* Requirement:
From the entries below, return only the lines starting at the one that contains "color: #b91c1c ->" and ending at the one that contains "color: #8b5cf6 ->", exactly as they stand.

* Task data:
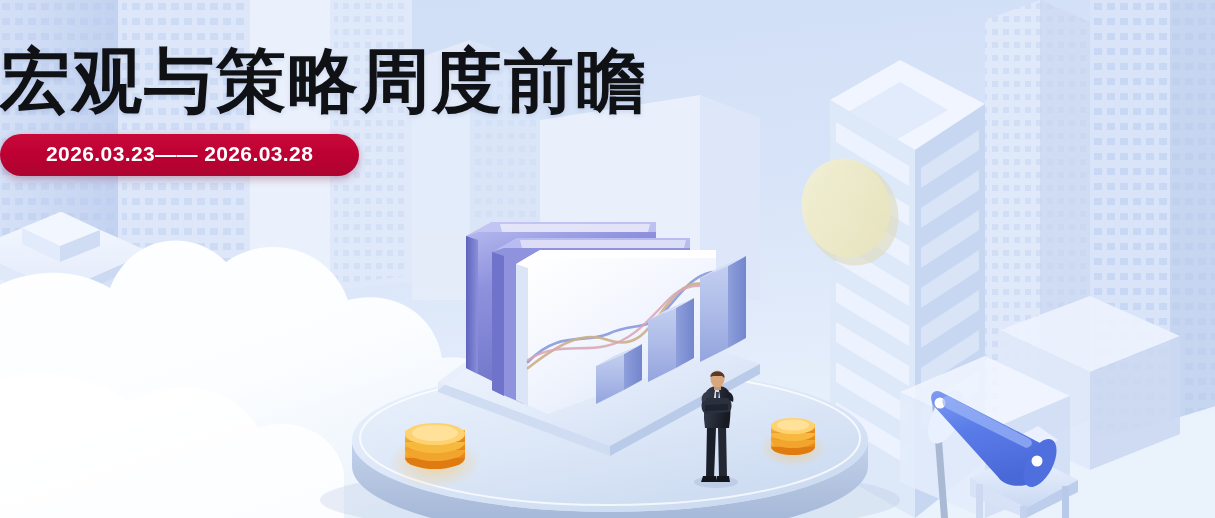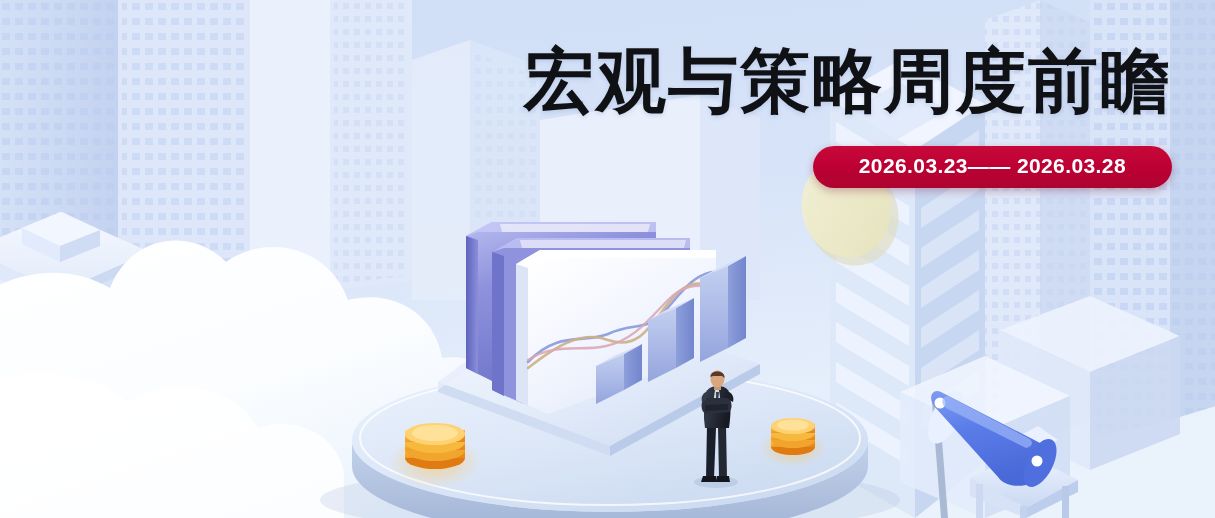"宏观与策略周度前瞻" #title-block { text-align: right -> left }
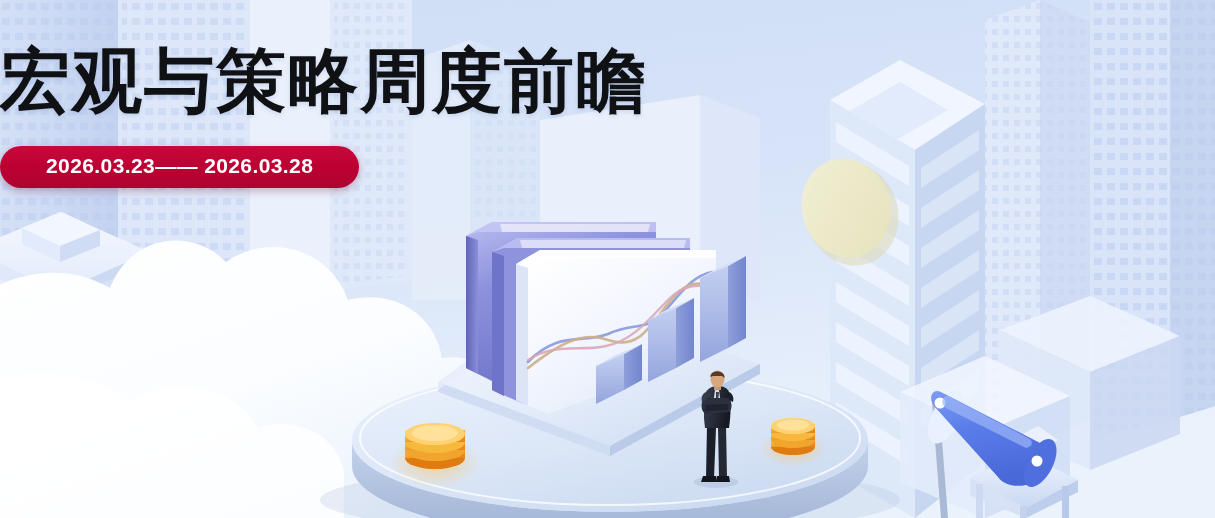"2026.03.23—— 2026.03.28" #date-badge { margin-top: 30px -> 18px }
...
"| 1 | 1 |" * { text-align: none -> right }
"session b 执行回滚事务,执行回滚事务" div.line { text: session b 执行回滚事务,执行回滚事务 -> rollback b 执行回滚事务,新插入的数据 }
...
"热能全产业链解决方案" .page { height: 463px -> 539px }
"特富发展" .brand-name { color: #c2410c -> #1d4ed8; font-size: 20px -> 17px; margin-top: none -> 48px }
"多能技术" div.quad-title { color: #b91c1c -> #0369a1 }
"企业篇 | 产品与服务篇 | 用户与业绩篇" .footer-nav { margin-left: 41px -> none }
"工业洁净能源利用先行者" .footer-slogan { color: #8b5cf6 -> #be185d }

* Answer section:
"多能技术" div.quad-title { color: #b91c1c -> #0369a1 }
"企业篇 | 产品与服务篇 | 用户与业绩篇" .footer-nav { margin-left: 41px -> none }
"工业洁净能源利用先行者" .footer-slogan { color: #8b5cf6 -> #be185d }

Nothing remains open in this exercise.